Liefde in tijden van vastgoed-schaarste (vangst #134)

Een lied van Will Tura neemt De sprekershoek van de schrijverij mee terug naar de tijd toen hij als kind indruk wilde maken op zijn oma. De jonge Erik – de man achter de blog – had er enkel een wandelstok, een baardloze stem en wit katoenen ondergoed voor nodig. Will Tura, de bard uit Veurne, kon het – volgens Erics kinderoren – treffender verwoorden dan diens minder getalenteerde collega uit Stratford-upon-Avon. Het legendarische recital in de huiskamer vond plaats lang voor de tijd dat Bob Dylan The Times They Are A-Changin’ song.
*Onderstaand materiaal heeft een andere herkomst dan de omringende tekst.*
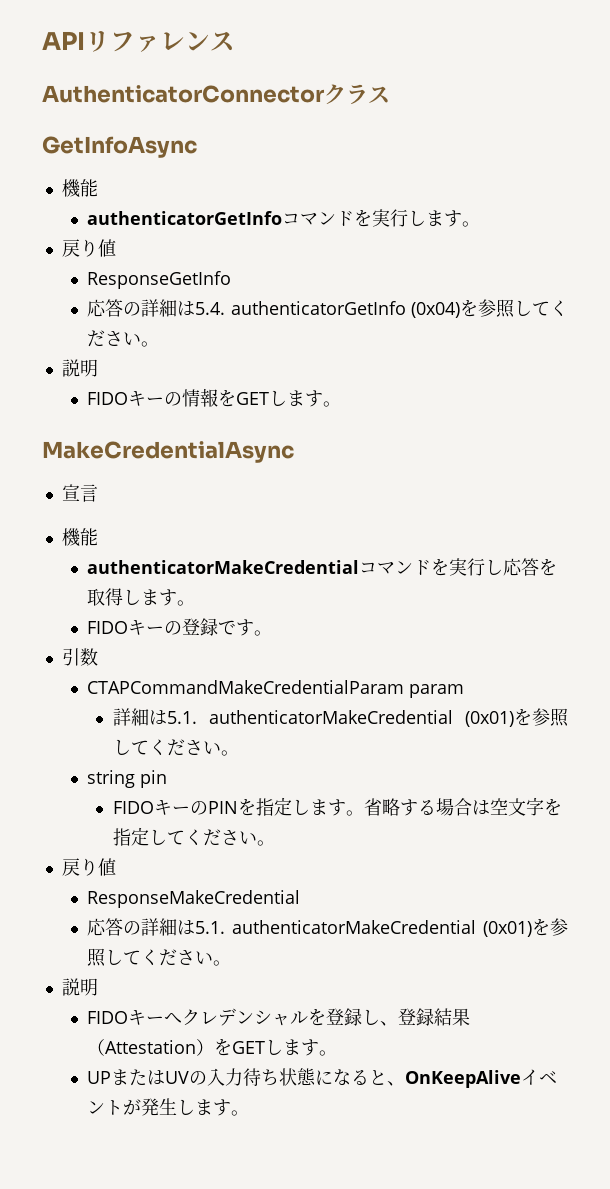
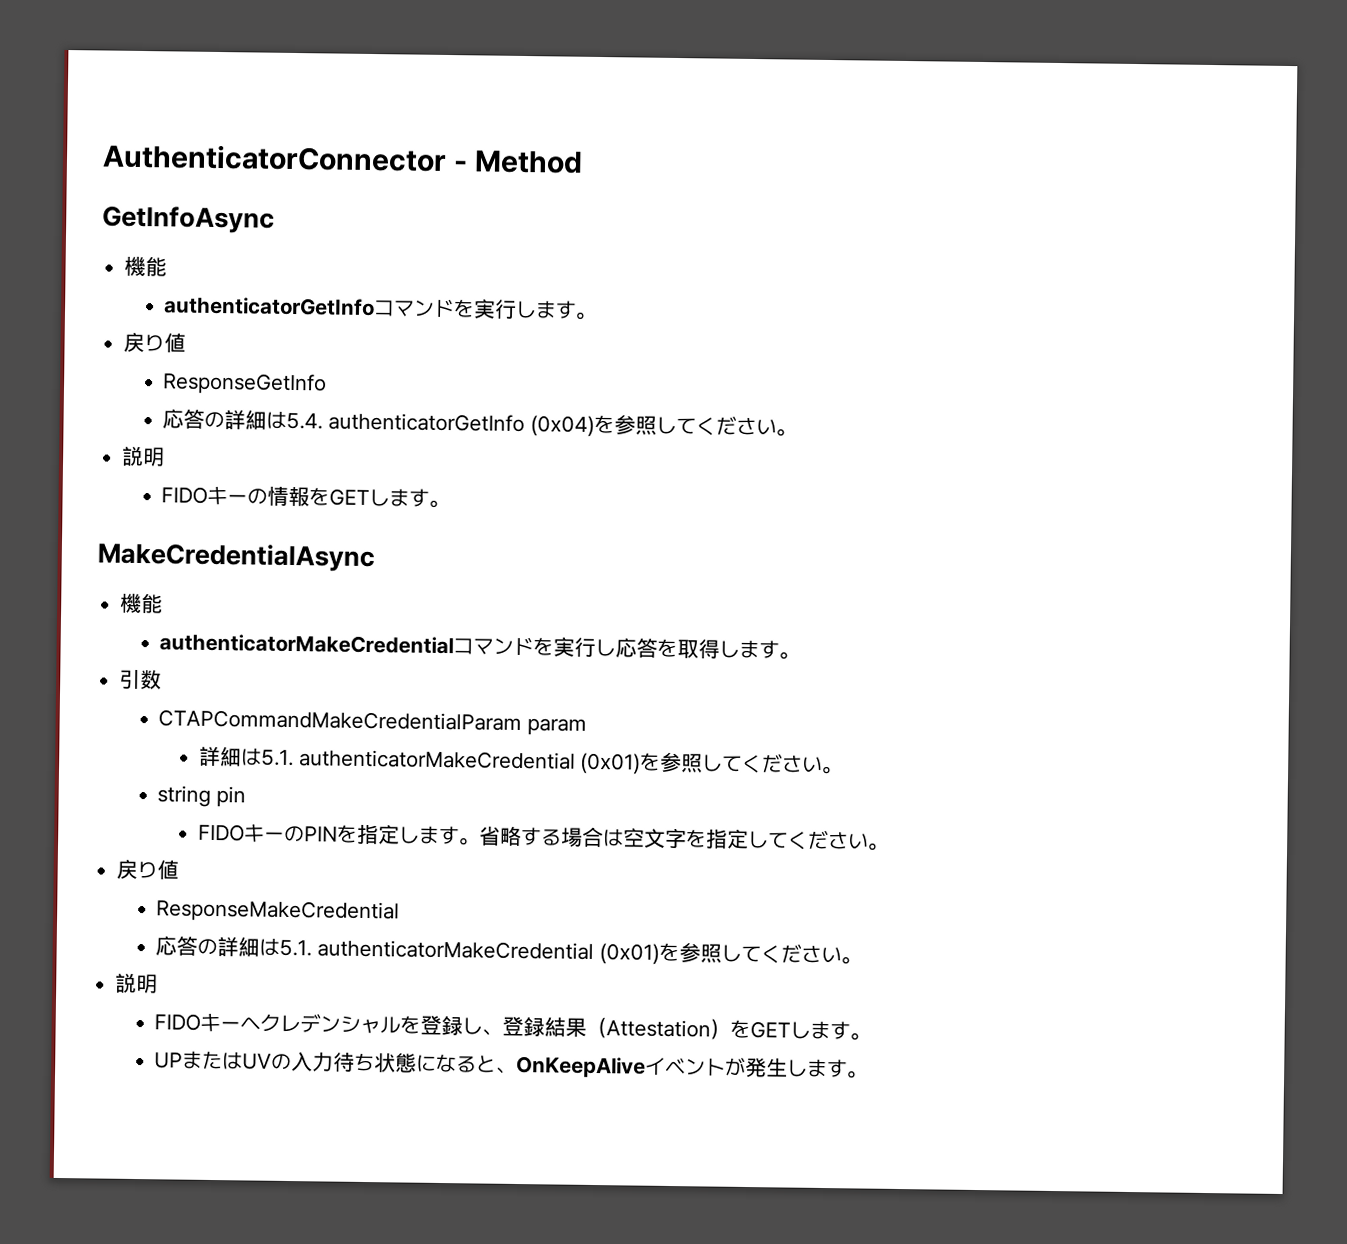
- APIリファレンス
- AuthenticatorConnectorクラス
+ AuthenticatorConnector - Method
- 宣言
- FIDOキーの登録です。

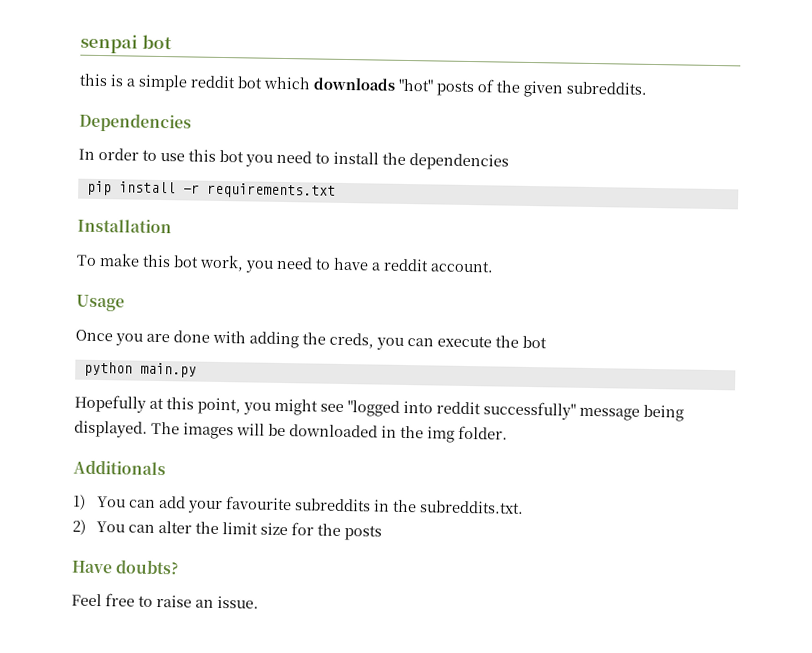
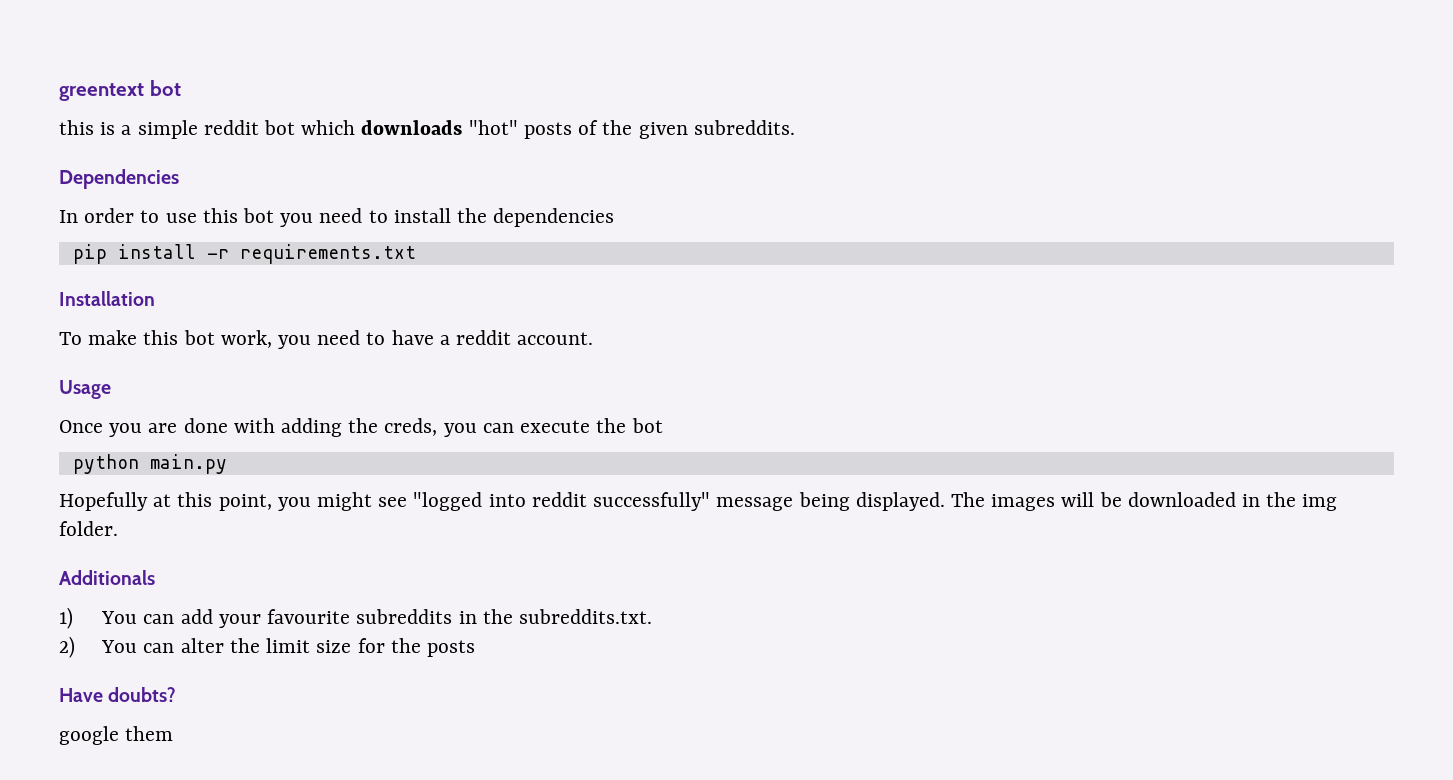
- senpai bot
+ greentext bot
- Feel free to raise an issue.
+ google them

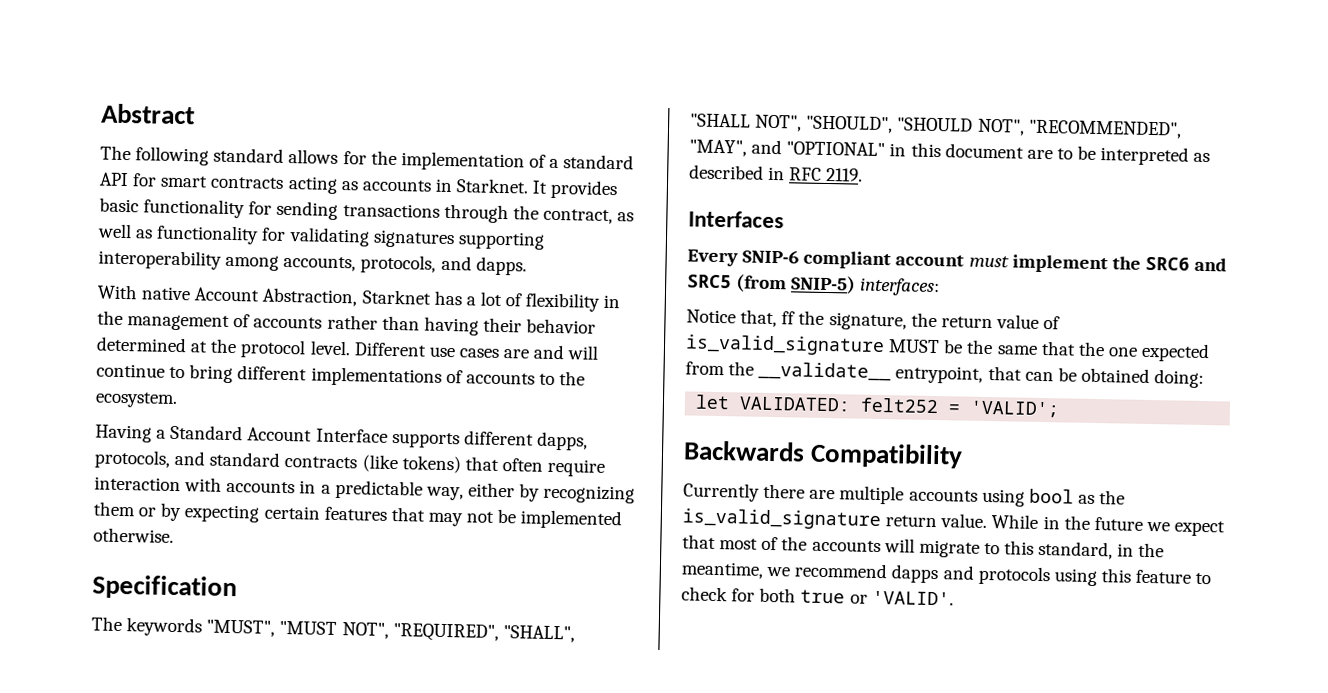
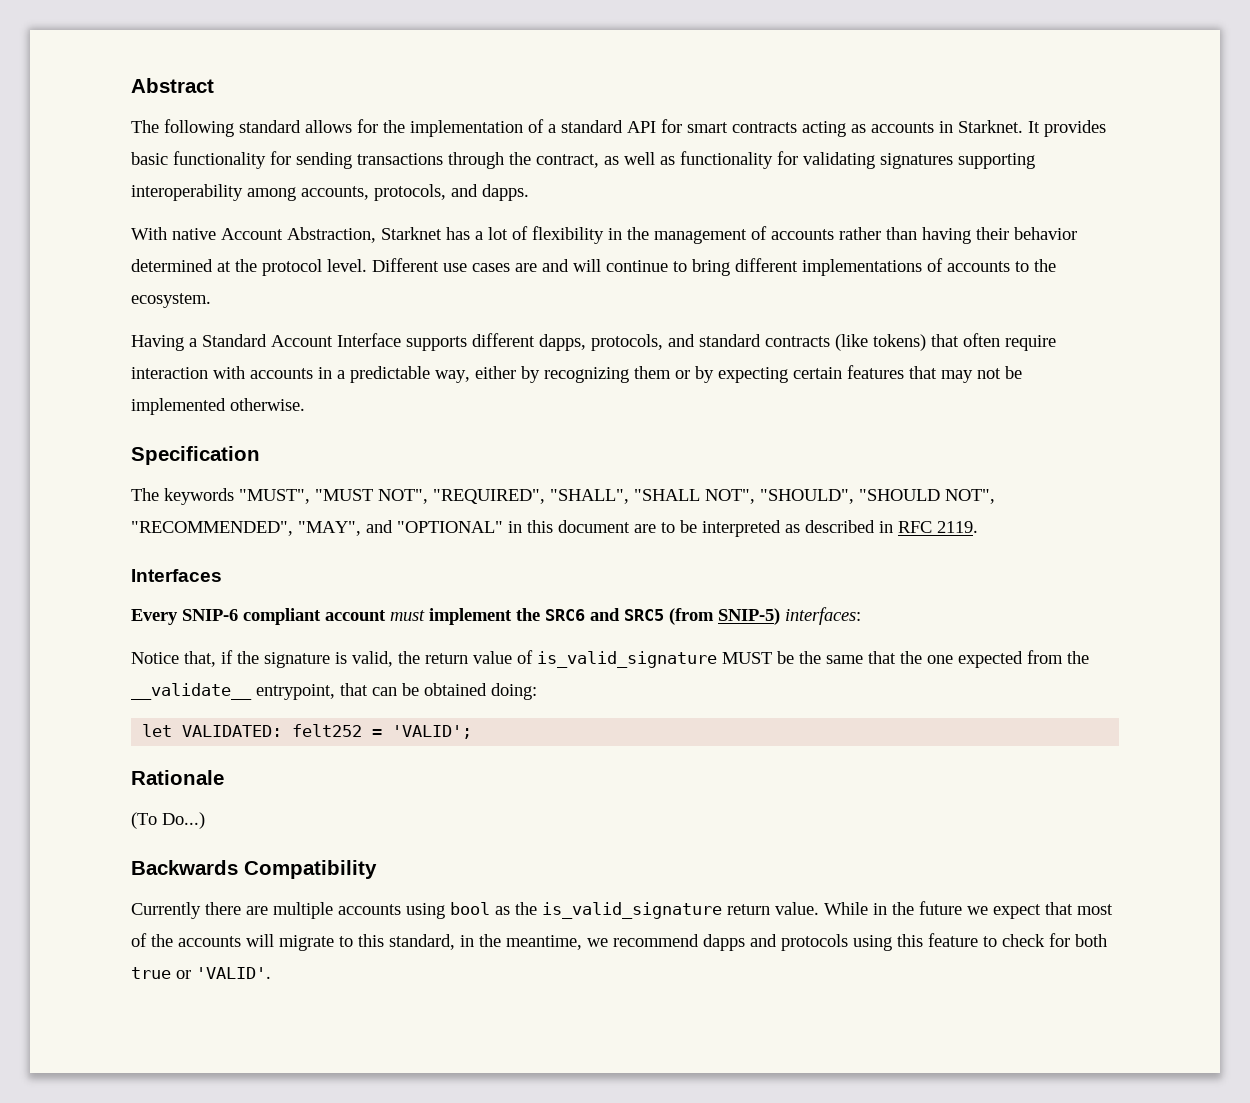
- Notice that, ff the signature, the return value of is_valid_signature MUST be the same that the one expected from the __validate__ entrypoint, that can be obtained doing:
+ Notice that, if the signature is valid, the return value of is_valid_signature MUST be the same that the one expected from the __validate__ entrypoint, that can be obtained doing:
+ Rationale
+ (To Do...)

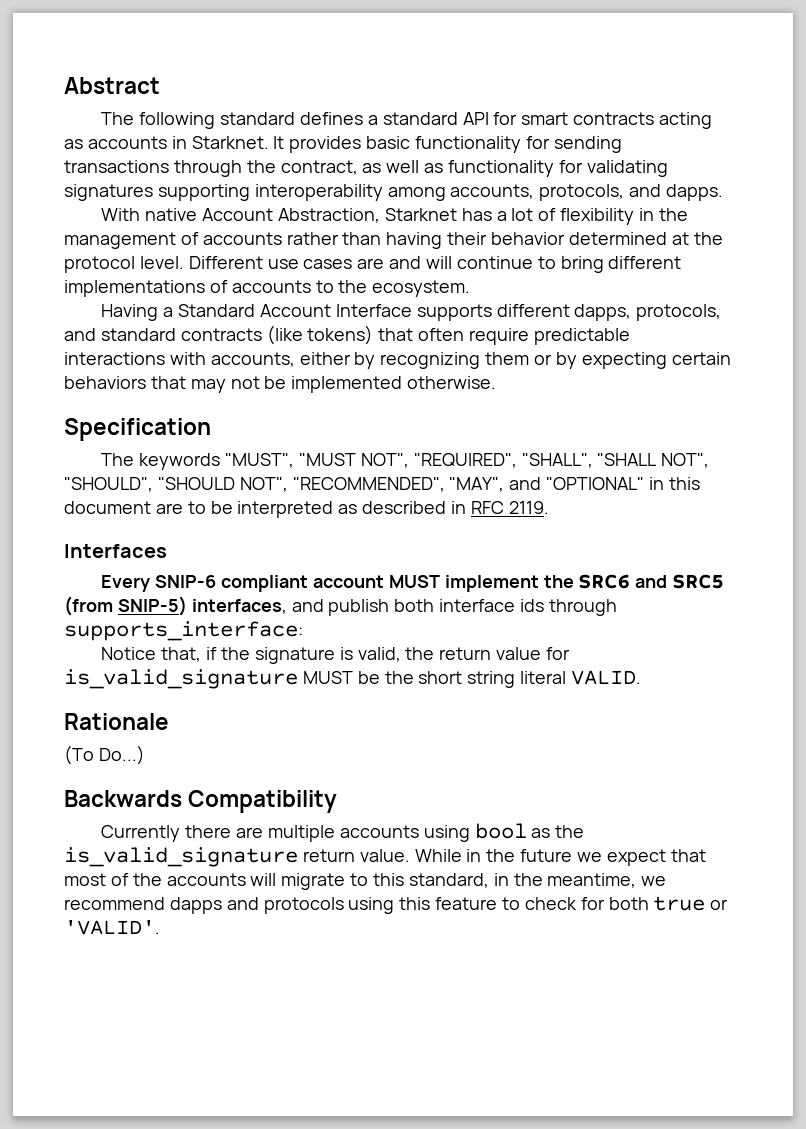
- The following standard allows for the implementation of a standard API for smart contracts acting as accounts in Starknet.
+ The following standard defines a standard API for smart contracts acting as accounts in Starknet.
- Having a Standard Account Interface supports different dapps, protocols, and standard contracts (like tokens) that often require interaction with accounts in a predictable way, either by recognizing them or by expecting certain features that may not be implemented otherwise.
+ Having a Standard Account Interface supports different dapps, protocols, and standard contracts (like tokens) that often require predictable interactions with accounts, either by recognizing them or by expecting certain behaviors that may not be implemented otherwise.
- Every SNIP-6 compliant account must implement the SRC6 and SRC5 (from SNIP-5) interfaces:
+ Every SNIP-6 compliant account MUST implement the SRC6 and SRC5 (from SNIP-5) interfaces, and publish both interface ids through supports_interface:
- Notice that, if the signature is valid, the return value of is_valid_signature MUST be the same that the one expected from the __validate__ entrypoint, that can be obtained doing:
- let VALIDATED: felt252 = 'VALID';
+ Notice that, if the signature is valid, the return value for is_valid_signature MUST be the short string literal VALID.

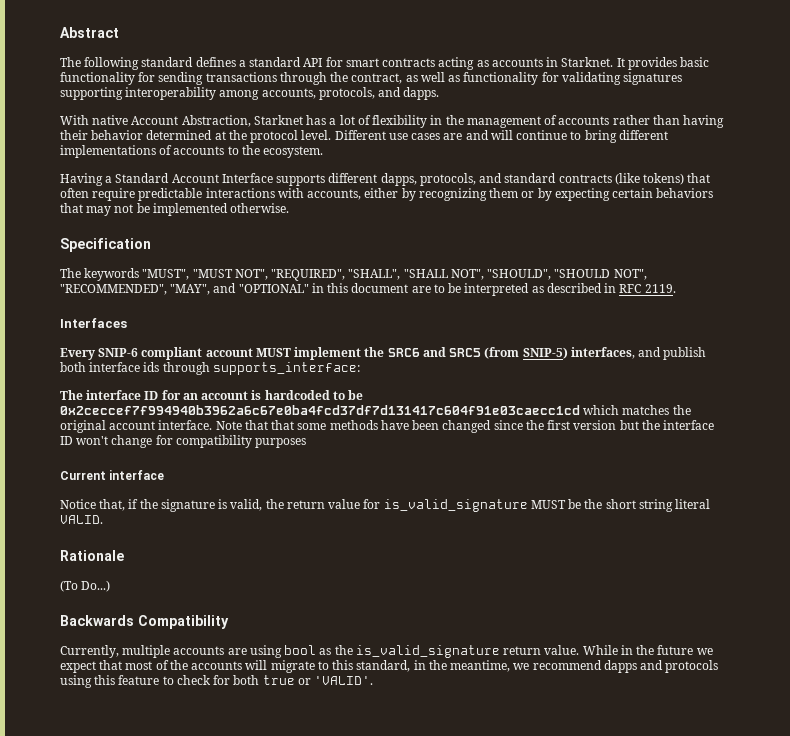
+ The interface ID for an account is hardcoded to be 0x2ceccef7f994940b3962a6c67e0ba4fcd37df7d131417c604f91e03caecc1cd which matches the original account interface. Note that that some methods have been changed since the first version but the interface ID won't change for compatibility purposes
+ Current interface
- Currently there are multiple accounts using bool as the is_valid_signature return value.
+ Currently, multiple accounts are using bool as the is_valid_signature return value.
Op de begrafenis van zijn oudere broer François blikt Martin Pulaski van Hoochiekoochie terug op hun wonderjaren. Hoe de twee broers, gedragen door de vleugels van hun verbeelding, de wijde wereld ontdekten en met een zelfgemaakte boot de Schelde en de Maas bezeilden. Maar ook hoe ze, met het klimmen der jaren, langzaam maar zeker uit elkaar dreven. Elk op zoek naar een felbevochten stukje vrijheid. 

Eindigen doen we met een overrompelend stuk van de wonderlijke Julie Cafmeyer. Ze gunt ons een blik achter de schermen van het leven van een zesendertigjarige alleenstaande vrouw die hunkert naar mannenlichamen en barolowijn. Een goed decennium geleden las ik voor het eerst een stuk van haar op haar blog en ik dacht meteen: wat een talent. En dat denk ik nog steeds. 

Ik hoor mezelf zingen. De woorden ken ik uit mijn hoofd. Will Tura, Eddy Merckx, zat zijn op zaterdag en pistolets op zondag, dat zijn de bloemen op het behang van je leven. Je beseft nauwelijks nog dat ze er zijn, tot ze op een dag verdwenen zijn. Martine Tanghe.’

Uit: Ik mis ze zo van Erik Herbosch

Het jammere aan het leven is dat je die vrijheid nooit echt helemaal vindt; in het beste geval vang je er op je levensweg af en toe een glimp van op. Je bent pas helemaal vrij als je leven voltooid is*. Die vrijheid heeft François nu bereikt.’

Uit: In memoriam Francois van Martin Pulaski

Ik kocht het appartement om twee belangrijke mannen in mijn leven te shockeren.

– Mijn vriend

– Mijn vader

Ik probeerde mijn vriend te overtuigen om samen te wonen, maar hij wilde niet. Hij dacht dat ik als een lamlendig schaap zou wachten tot hij eindelijk een beslissing zou nemen. Mijn vader was al jaren bang over mijn toekomst omdat ik niet investeerde in vastgoed. Hij dacht dat ik hem inspraak zou geven in mijn aankoop, dat ik bij hem advies zou inwinnen over de juiste ruimte.

Ik belde mijn vader. Hij zei: “Proficiat.”

Ik belde mijn vriend. Hij zei: “Jij bent gek.”

Enkele weken na mijn aankoop ging het uit. Ik kwam erachter dat hij me bedroog met andere vrouwen (Sofie, Eva, Sarah). Ik ben blij dat ik het appartement heb. Ik ben misschien bedrogen, maar ik kom niet gebroken uit deze relatie. Tijdens het verraad investeerde ik in vastgoed.’

Uit: Ode aan de duif van Julie Cafmeyer

Gepubliceerd door Jo Komkommer

Ik werd geboren in 1966 in Wilrijk, maar gelukkig verhuisden mijn ouders al vrij snel naar het mondaine Berchem. Na een onopvallende carrière als linksachter bij SK 's-Gravenwezel werkte ik enkele jaren als reisleider in de Dominicaanse Republiek en de Verenigde Staten. Daar kwam ik in de lobby van een Holiday Inn in San Francisco Jolanda Cats tegen en het was liefde op het eerste gezicht. We zwierven nog even rond, kregen een dochter Zoé, kochten een huis in Antwerpen en trouwden. Ik werk sinds meer dan twee decennia in een stijlvol boetiekhotel met een haast even mondaine uitstraling als het Berchem uit mijn kinderjaren.